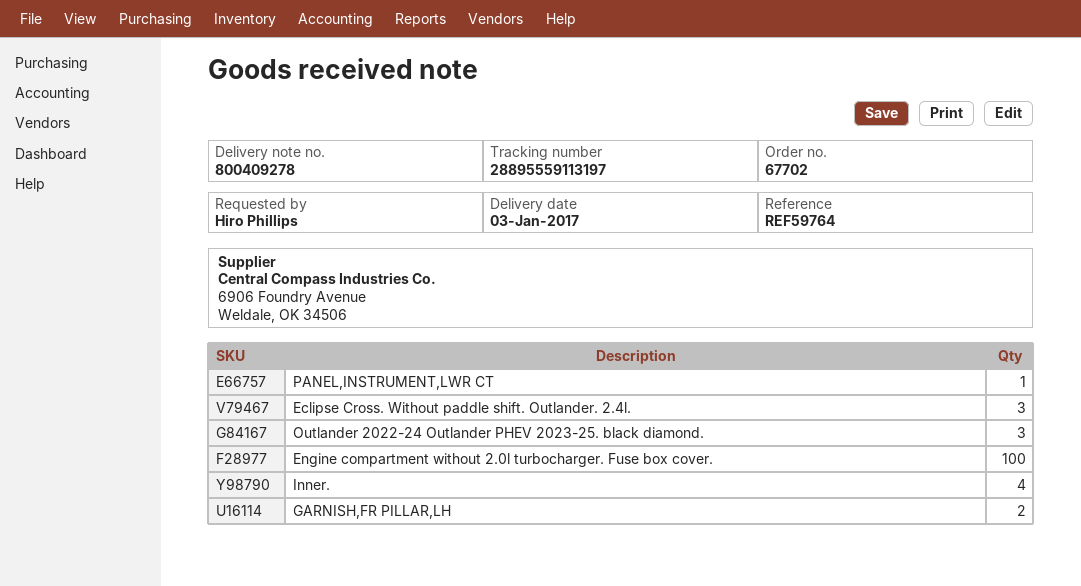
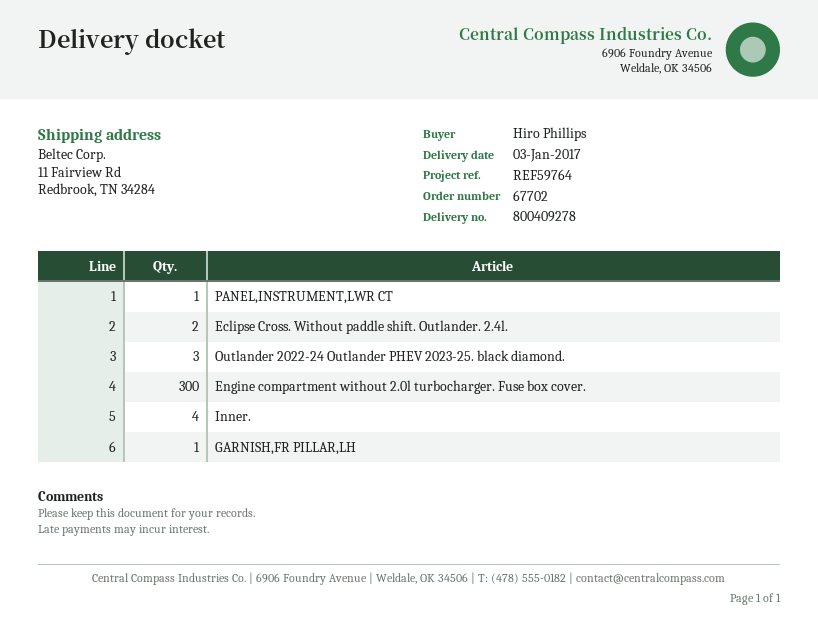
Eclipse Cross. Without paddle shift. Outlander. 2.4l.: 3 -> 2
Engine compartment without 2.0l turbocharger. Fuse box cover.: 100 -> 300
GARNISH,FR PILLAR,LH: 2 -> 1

□ □ □ □

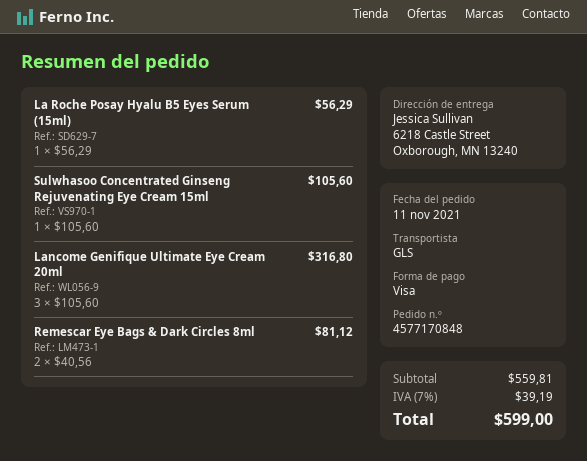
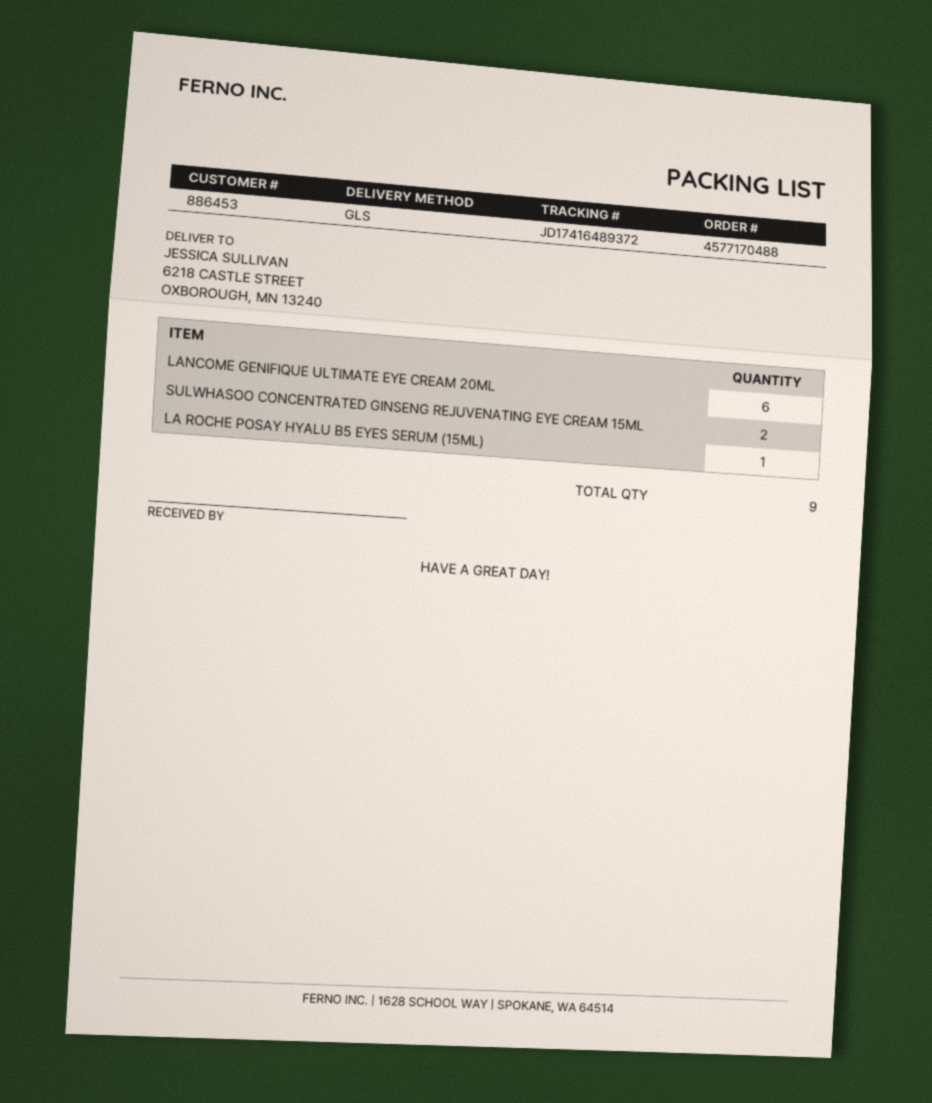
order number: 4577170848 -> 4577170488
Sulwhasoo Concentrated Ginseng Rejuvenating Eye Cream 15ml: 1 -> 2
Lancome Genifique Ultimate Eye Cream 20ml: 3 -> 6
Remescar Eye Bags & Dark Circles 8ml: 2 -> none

□ □ □ □

EXERCISE GOAL:
Please show the lines of the material that contain the string "Cream".

WRITTEN ANSWER:
Sulwhasoo Concentrated Ginseng Rejuvenating Eye Cream 15ml: 1 -> 2
Lancome Genifique Ultimate Eye Cream 20ml: 3 -> 6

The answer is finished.